Difference listings
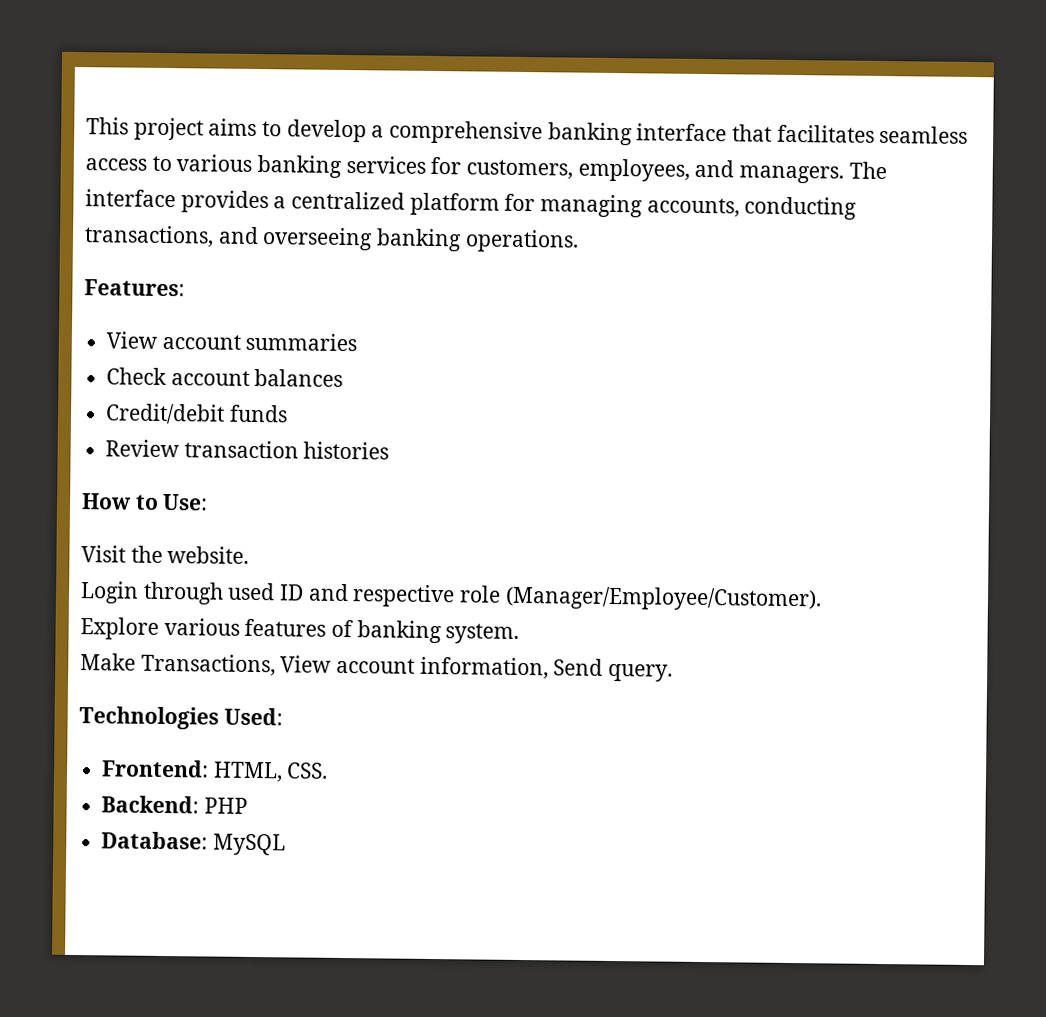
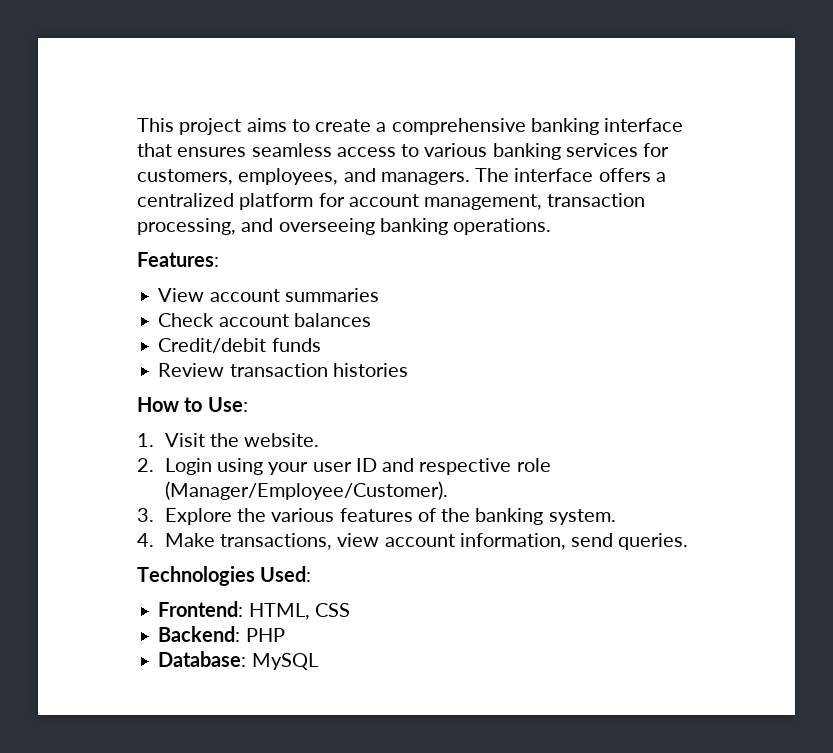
- This project aims to develop a comprehensive banking interface that facilitates seamless access to various banking services for customers, employees, and managers.
+ This project aims to create a comprehensive banking interface that ensures seamless access to various banking services for customers, employees, and managers.
- The interface provides a centralized platform for managing accounts, conducting transactions, and overseeing banking operations.
+ The interface offers a centralized platform for account management, transaction processing, and overseeing banking operations.
- Visit the website.
+ 1. Visit the website.
- Login through used ID and respective role (Manager/Employee/Customer).
+ 2. Login using your user ID and respective role (Manager/Employee/Customer).
- Explore various features of banking system.
+ 3. Explore the various features of the banking system.
- Make Transactions, View account information, Send query.
+ 4. Make transactions, view account information, send queries.
- Frontend: HTML, CSS.
+ Frontend: HTML, CSS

#### [TASK DIRECTIONS]
Track down every line in the entries that includes the string "Login", and copy it.

#### [RESPONSE TO THIS TASK]
- Login through used ID and respective role (Manager/Employee/Customer).
+ 2. Login using your user ID and respective role (Manager/Employee/Customer).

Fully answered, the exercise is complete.